Sadece Halaskargazi mi?, 1914 yılında Dev Adliye Sarayı'nın yerlebir edilmesine ne demeli.?
Vezneciler, Ziynet hanım konağının yok oluş fotoğraflarını görseniz..
Daha, ne yapıtlar, ne yapıtlar.!
Ermeni, Rum, İtalyan..
Kimler tarafından yapılmış olması önemli değil, bugün Mimar Sinan eserlerini dahi, ne acıdır ki, korumasını bilmeyen bir Millet'iz.!
Gezintilerimde, sadece at meydanı Dikilitaş'ın bozulmamış şekliyle durduğunu gördüm..
Çok acı verici, çok acı verici bir durum.!
2010 yılında, evet İstanbul bir tarih başkenti olacak, bu nedenle tarih yapıtlarını öne çıkarma ve restorasyon gibi çalışmalar yapılmakta ama bu çalışmalar yeterli olmayacağı kanısındayım..
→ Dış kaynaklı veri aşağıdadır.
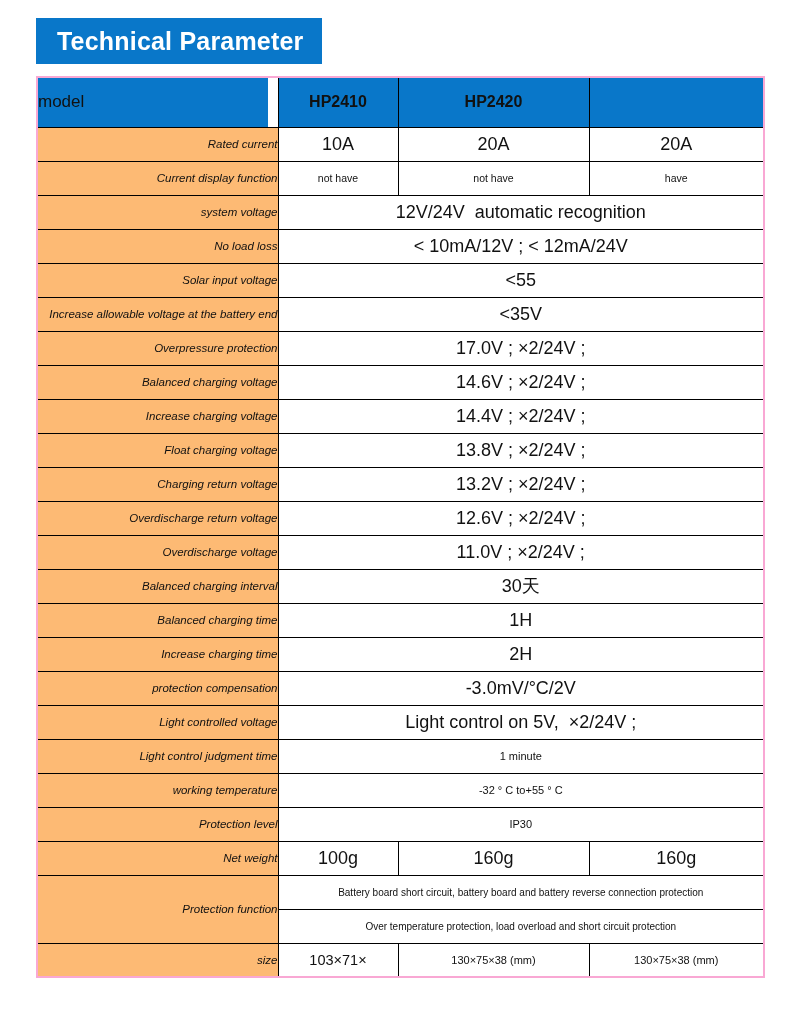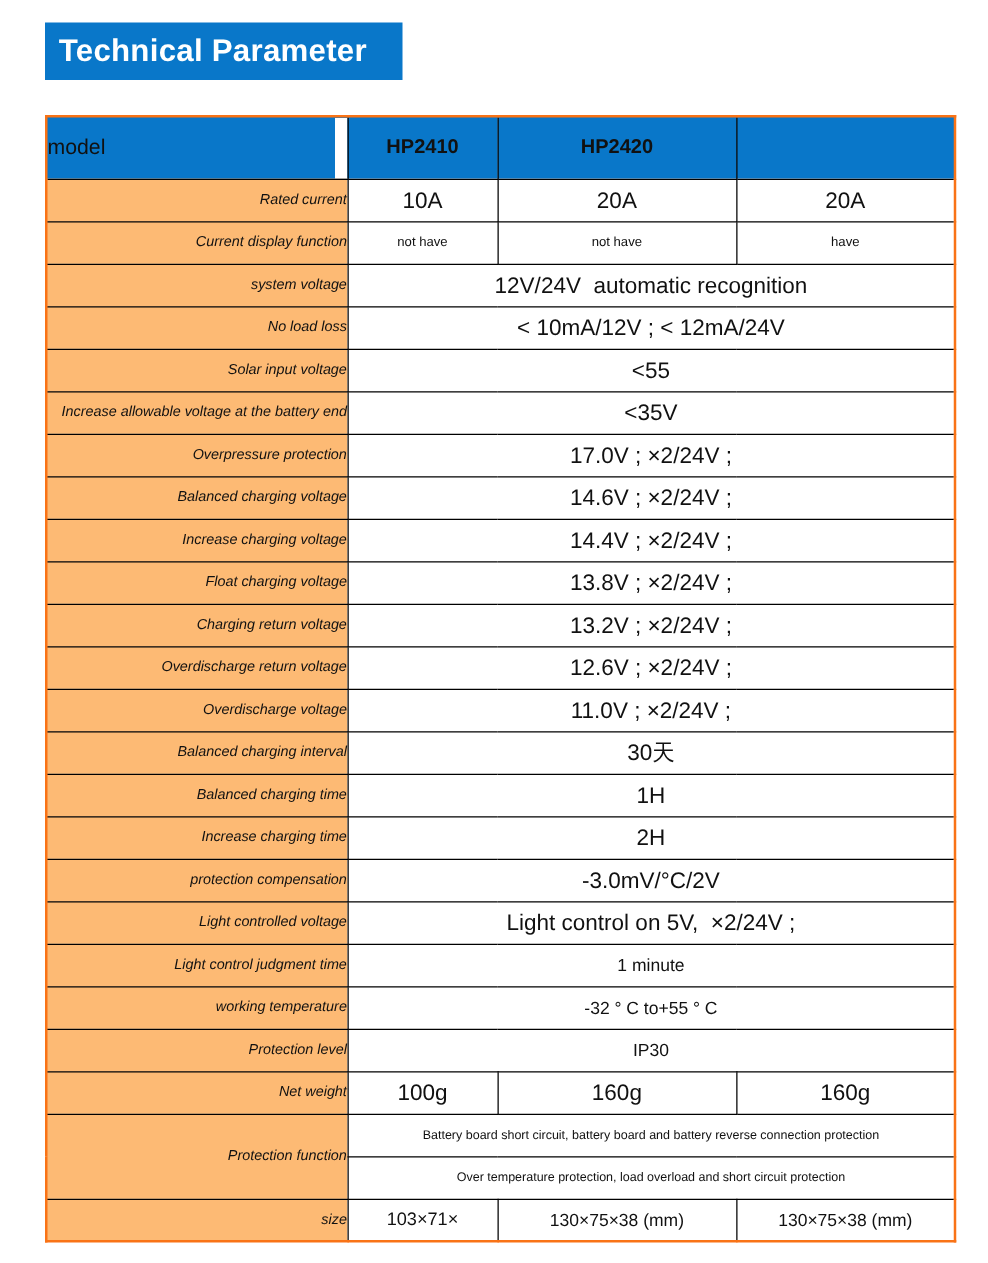--- a/index.html
+++ b/index.html
@@ -25,7 +25,7 @@
     display: flex;
     align-items: center;
     box-sizing: border-box;
-    padding-left: 11px;
+    padding-left: 21px;
   }
   .banner h1 {
     margin: 0;

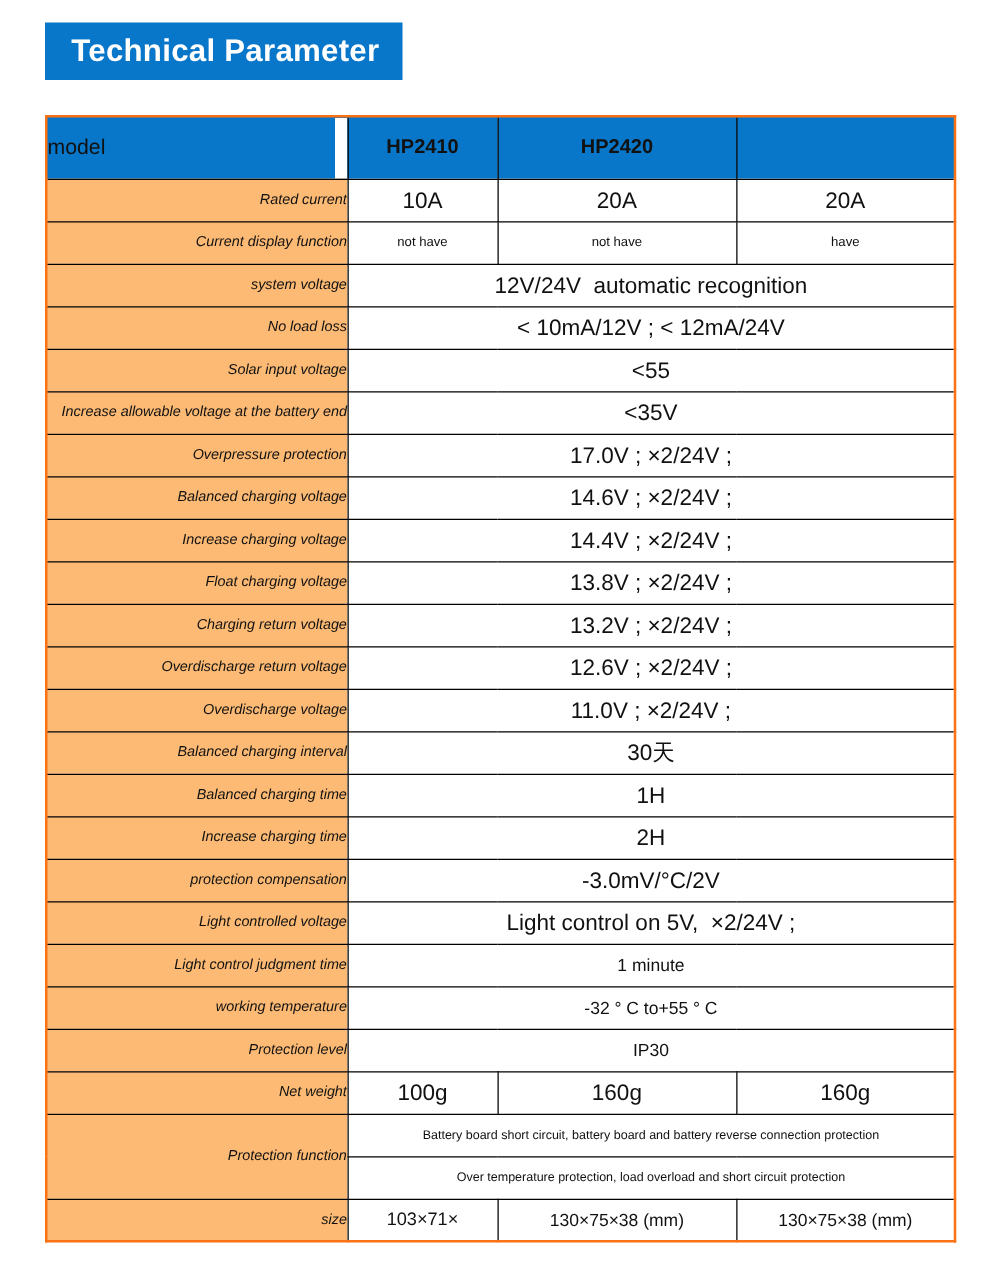--- a/index.html
+++ b/index.html
@@ -38,11 +38,11 @@
   table.spec {
     position: absolute;
     left: 36px;
-    top: 92px;
+    top: 76px;
     width: 727px;
     border-collapse: collapse;
     table-layout: fixed;
-    border: 2px solid #f97316;
+    border: 2px solid #f9a8d4;
     padding-left: 48px;
   }
   table.spec th, table.spec td {

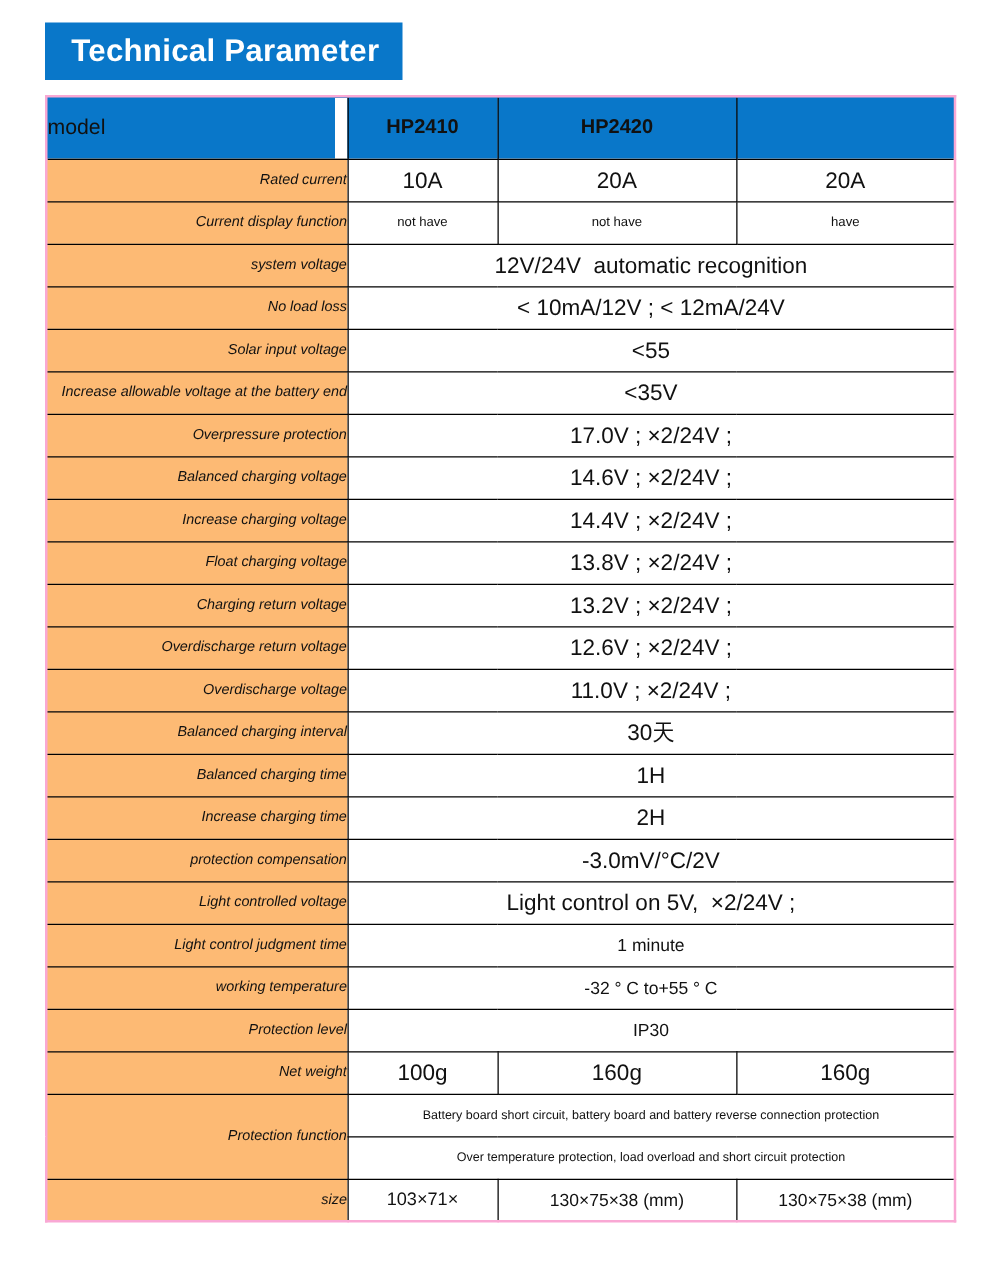--- a/index.html
+++ b/index.html
@@ -85,7 +85,7 @@
     background: #ffffff;
   }
   td.val.small { font-size: 10.5px; }
-  td.val.md    { font-size: 14px; }
+  td.val.md    { font-size: 11px; }
   td.val.sz1   { font-size: 14.5px; text-align: center; }
   tr.protection-sub td.val { height: 34px; font-size: 10px; }
 </style>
İstanbul Belediyesi veya Bakanlık düzeyinde, sivil toplum örgütleri öncülüğünde daha fazla süreli, hatta sürekli tarihi yapıtları korumak adına çalışmaların yapılması gerektiğini düşünüyorum.
Özellikle İstanbul'un Tarihi eserlerini Dünya Kültür Eserleri Koruma Vakfı tarafından korunmaktadır ama biz kendi tarih zenginliklerimizi kendimiz koruyalım.
Kesilen ağaçlar'ın insanı yaraladığı gibi, tarihi eserlere verilen zararlar görüldükce aynı yaralanma hissi veriyor insana..
Peki şimdi, kim ödeyecek yok edilen tarihi yapıtların bedellerini.!?